Sunday, January 29, 2012

Energy Plus Buildings and Net Zero Homes a Thought Experiment with a bit of Industriial Ecology

Energy Plus Buildings and Net Zero Homes a Thought Experiment with a bit of Industrial Ecology

Sometimes I get inspired for no reason to write about ideas that have to do with technology. I am in one of those moods right now.  I have no engineering background.  I just like the ideas.  They are a way to distract me from the every day world.  I am no expert on this.  I just have read a lot about it.

This is another exercise in blue sky thinking.  I am making things up for my own enjoyment.  It is the same reason I wrote the other pieces: Inflatable Space, A Turbine Powered Future, and The Turbine and the Battery..


A Company has started building Factory Made Net-Zero Homes in California.  http://www.greenbuildingadvisor.com/blogs/dept/green-building-news/factory-made-net-zero-homes-california What is important about this is that is possible to standardize energy efficiency and alternative energy into a house so it can be mass produced.  This standardization could lead to a standard model for retrofitting existing homes so that they use little or no energy.
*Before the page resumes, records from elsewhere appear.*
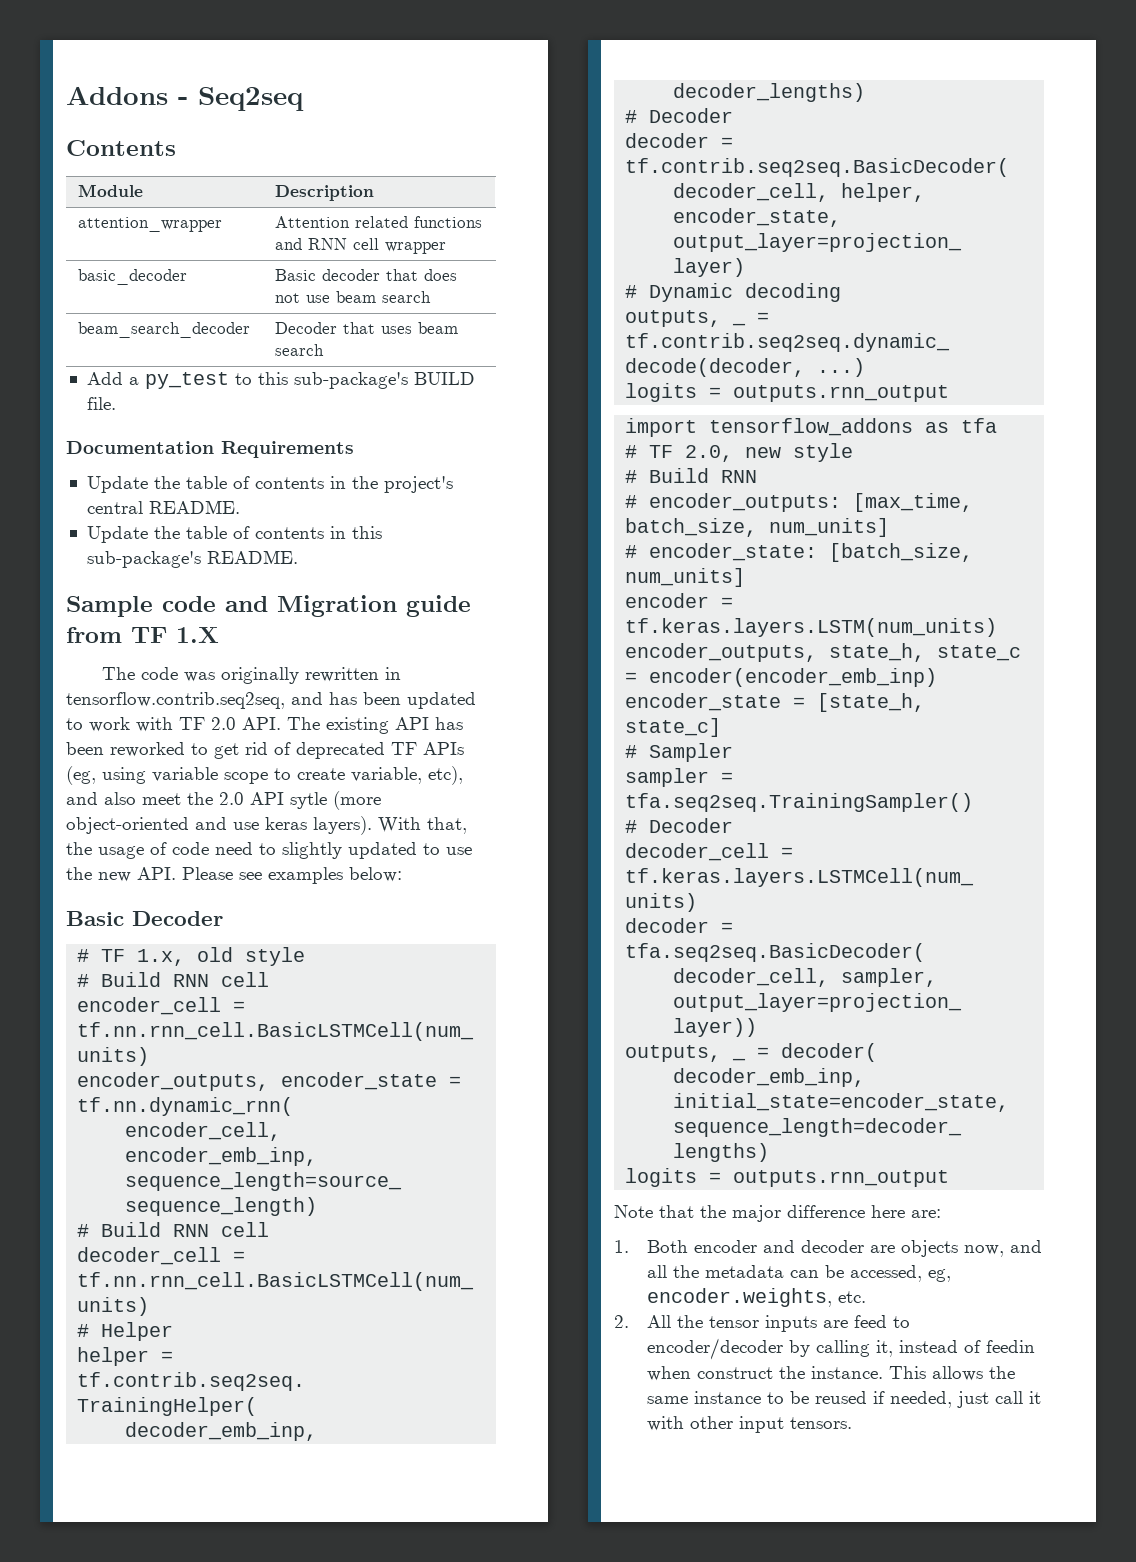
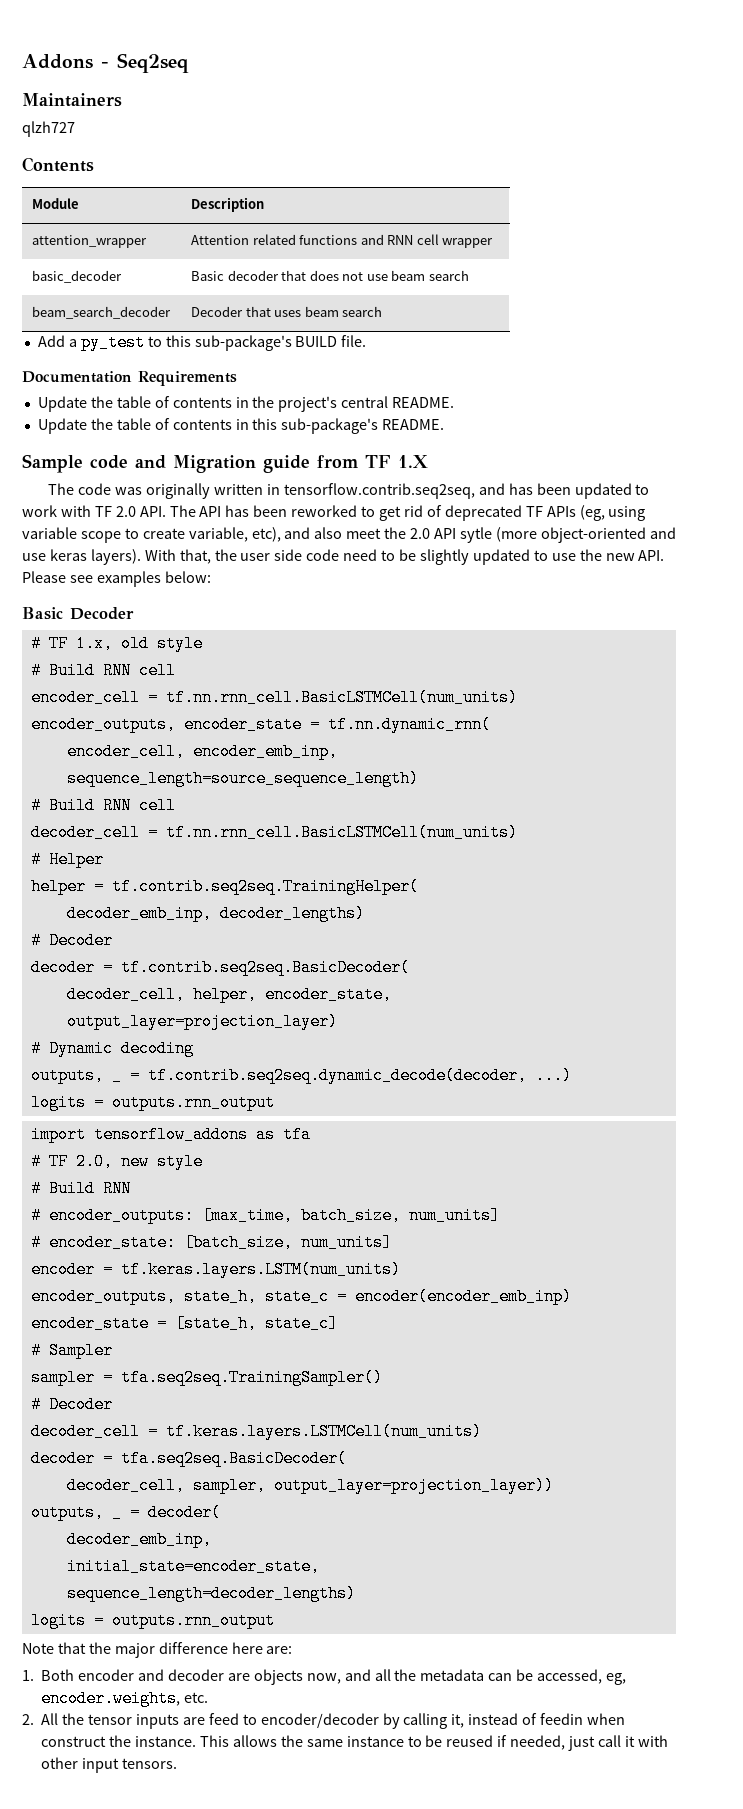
(304, 99) none -> [22,93,122,107] [22,121,75,137] // Maintainers // qlzh727
[305,667,380,682] rewritten -> [214,484,264,495] written
[326,717,389,734] existing -> (196, 511) none
[98,842,167,859] usage of -> [240,549,303,561] user side
(276, 849) none -> [399,549,417,561] be

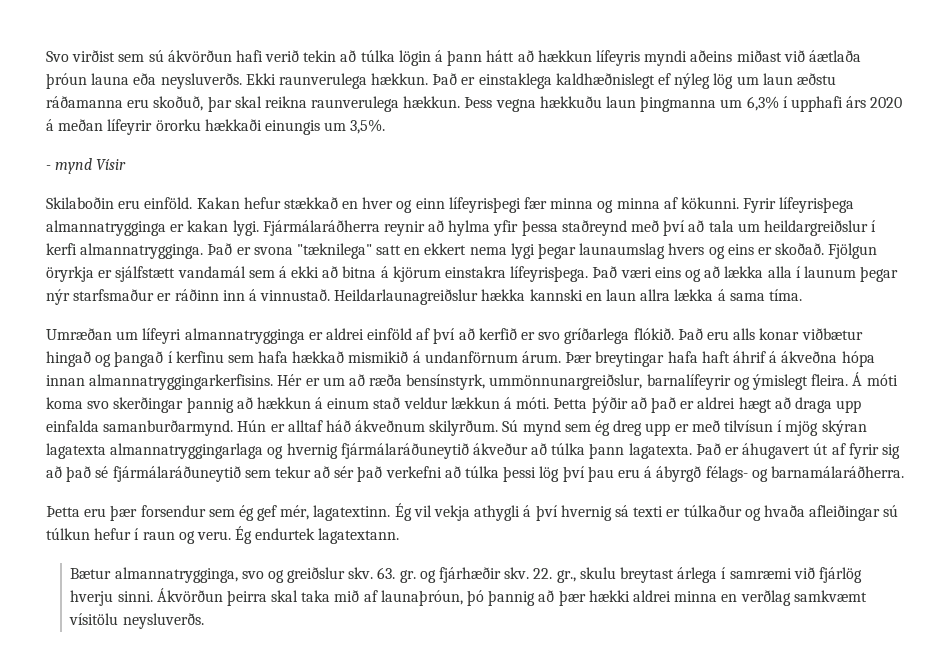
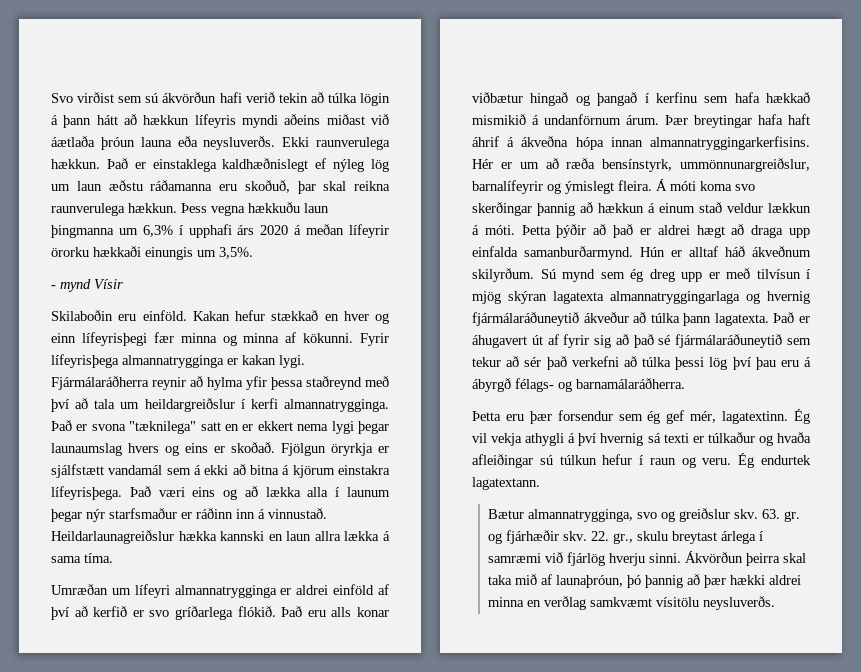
(421, 251) none -> [242,424,254,431] er

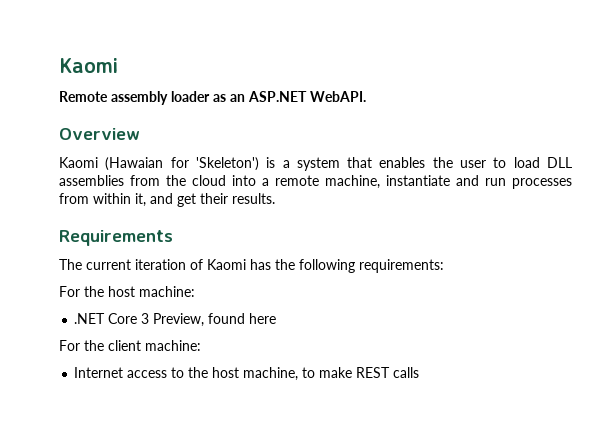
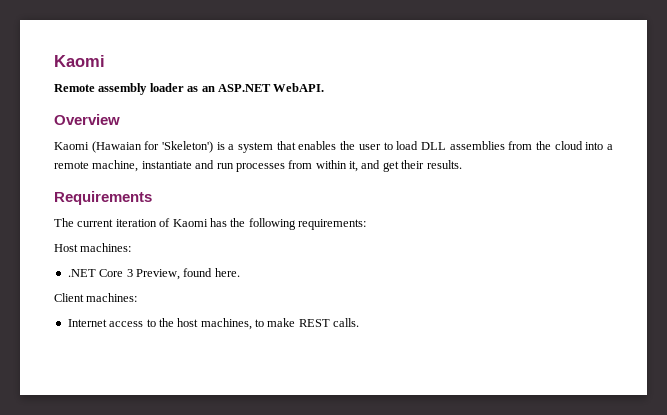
[59,286,195,297] For the host machine: -> [54,243,132,252] Host machines:
[249,313,277,324] [59,340,201,351] here // For the client machine: -> [214,268,240,277] [54,293,138,302] here. // Client machines:
[243,367,299,381] machine, -> [200,318,252,330] machines,
[393,367,420,378] calls -> [333,318,360,327] calls.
There is a second part of this picture.  It is also possible to build energy plus office buildings.  In Germany there already are office buildings that are energy plus.  The Solar Settlement is one of these.  http://en.wikipedia.org/wiki/PlusEnergy

In France, there is a much larger planned building which is supposed to be energy plus.  Even if it is never built, it opens up a different model for development.  http://inhabitat.com/paris-building-to-be-worlds-greenest/

Combining housing communites that produce energy with office buildings that produce energy opens up interesting possibilities.  Residential and office properties could be used to help power local manufacturing and urban agriculture in addition to power plants.  This would allow a much denser and at the same time greener city center.  Every building at some point could be designed to fit into a much smarter grid for energy.

In my imagination, I could see a very green city with rooftops with greenhouses and urban gardens.
Part of this greater density would include aquaponics farms and urban agriculture.  http://www.nytimes.com/2011/05/19/business/smallbusiness/19sbiz.html?_r=1&ref=urbanagriculture

A system like this could be described as a form of industrial ecology where energy flowed between homes, offices, urban agriculture, and light manufacturing.  Industrial ecology is an emerging field.  http://en.wikipedia.org/wiki/Industrial_ecology

When I am thinking of light manufacturing, I am thinking of emergent processes based on highly efficient lean, local manufacturing and advanced recycling systems.  Already, the beginnings of this are taking shape.

There is no advantage of shipping long distances with 3D Printing.  http://www.nytimes.com/2010/09/14/technology/14print.html?pagewanted=all The 3D printing process has already made possible things like the Urbee http://www.stratasys.com/Resources/Case-Studies/Automotive-FDM-Technology-Case-Studies/Urbee.aspx


I could imagine the light manufacturing centers as an extension of the spaces like the modern Hackerspaces http://hackerspaces.org/wiki/Hackerspaces , the MIT Fab Lab  http://cba.mit.edu/about/index.html, or even the commercial systems called Tech Shops.  The Maker Movement plays into this in my imagination as well.  Part of this is purely a little imaginative and utopian (that wonderful no place).


I like to think that there could be highly efficient green cities focused on local manufacturing.  I can imagine a green tree lined city with urban greenhouses, alternative energy powered office buildings, net zero homes with well tended gardens, community gardens, light manufacturing centers, libraries, parks, small shopping districs, wide boulevards with room for walking and light transportation.  A livable place.